### WORK TO BE COMPLETED
Please output every entry below exactly as written, leaving out any pictures.

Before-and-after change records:
⁂

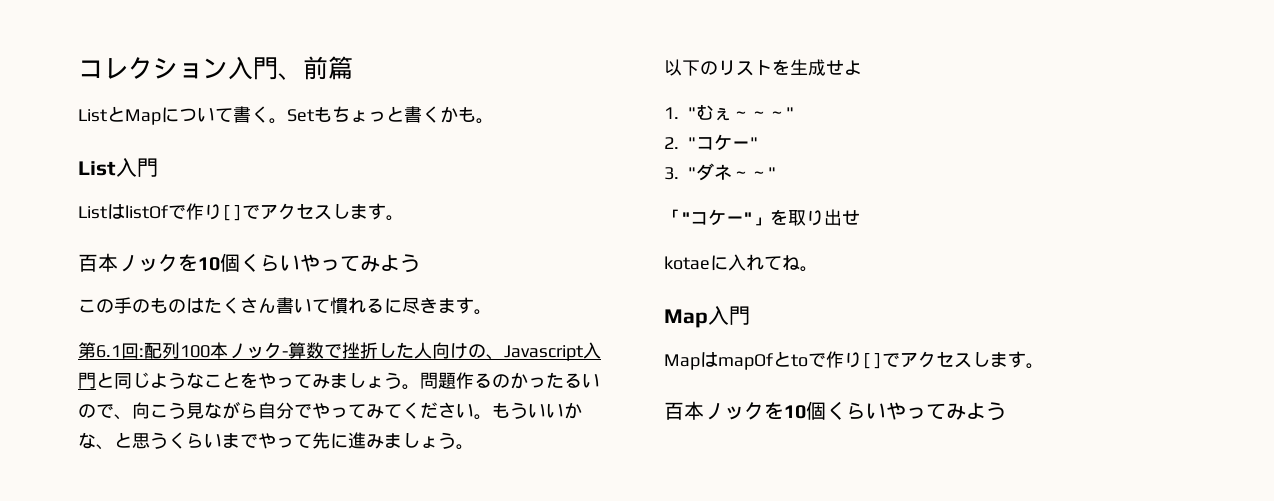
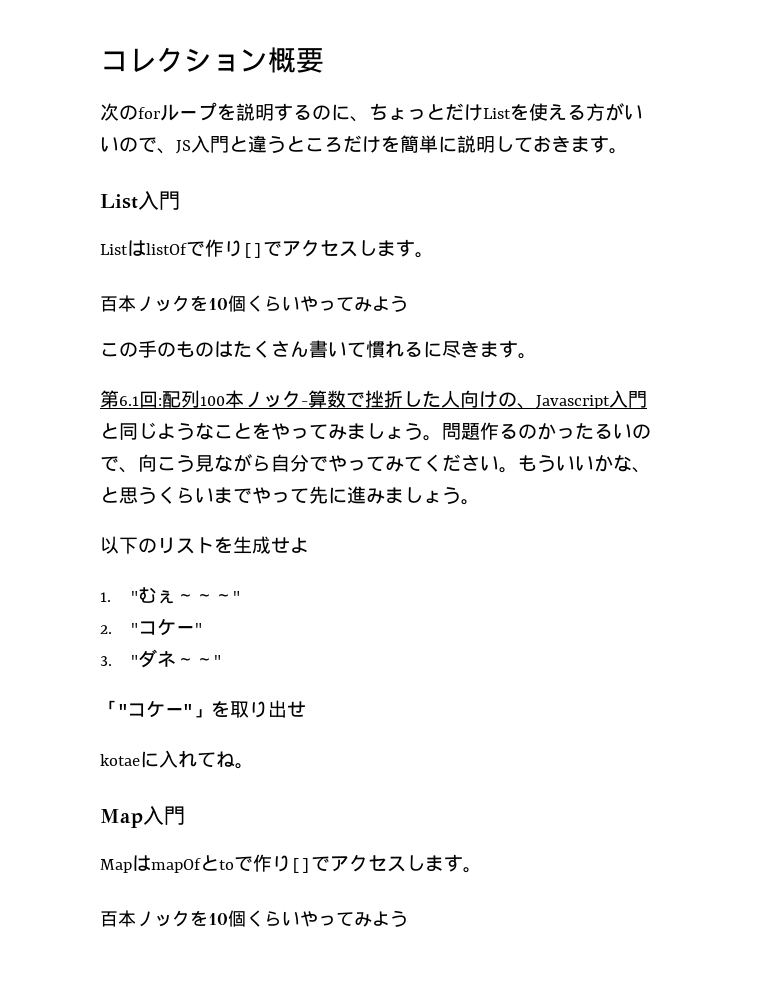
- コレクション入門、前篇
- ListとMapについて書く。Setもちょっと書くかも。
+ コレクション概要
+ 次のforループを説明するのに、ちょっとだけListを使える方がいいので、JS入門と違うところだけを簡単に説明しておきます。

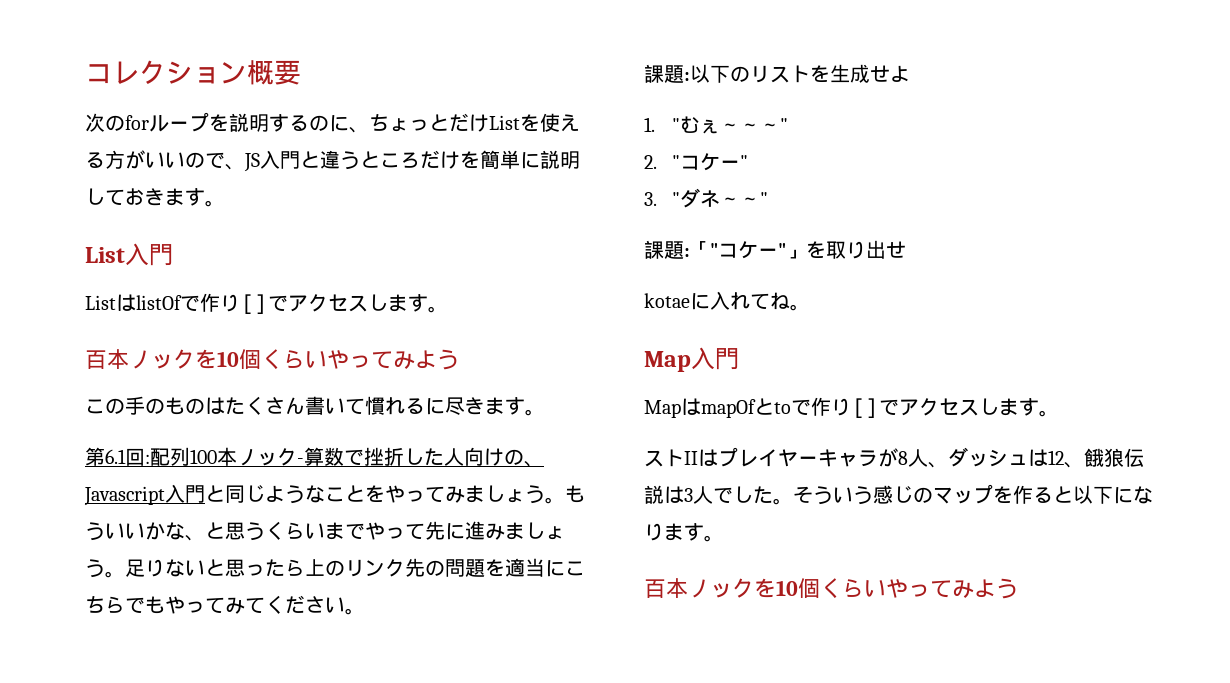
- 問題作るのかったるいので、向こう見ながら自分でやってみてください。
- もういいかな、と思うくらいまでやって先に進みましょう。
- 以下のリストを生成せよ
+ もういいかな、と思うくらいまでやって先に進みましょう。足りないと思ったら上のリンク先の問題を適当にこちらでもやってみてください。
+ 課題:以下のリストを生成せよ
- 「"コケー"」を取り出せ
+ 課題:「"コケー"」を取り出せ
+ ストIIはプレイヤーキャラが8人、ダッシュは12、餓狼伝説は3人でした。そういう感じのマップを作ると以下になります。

⁂

### ANSWER BOX
- コレクション入門、前篇
- ListとMapについて書く。Setもちょっと書くかも。
+ コレクション概要
+ 次のforループを説明するのに、ちょっとだけListを使える方がいいので、JS入門と違うところだけを簡単に説明しておきます。

- 問題作るのかったるいので、向こう見ながら自分でやってみてください。
- もういいかな、と思うくらいまでやって先に進みましょう。
- 以下のリストを生成せよ
+ もういいかな、と思うくらいまでやって先に進みましょう。足りないと思ったら上のリンク先の問題を適当にこちらでもやってみてください。
+ 課題:以下のリストを生成せよ
- 「"コケー"」を取り出せ
+ 課題:「"コケー"」を取り出せ
+ ストIIはプレイヤーキャラが8人、ダッシュは12、餓狼伝説は3人でした。そういう感じのマップを作ると以下になります。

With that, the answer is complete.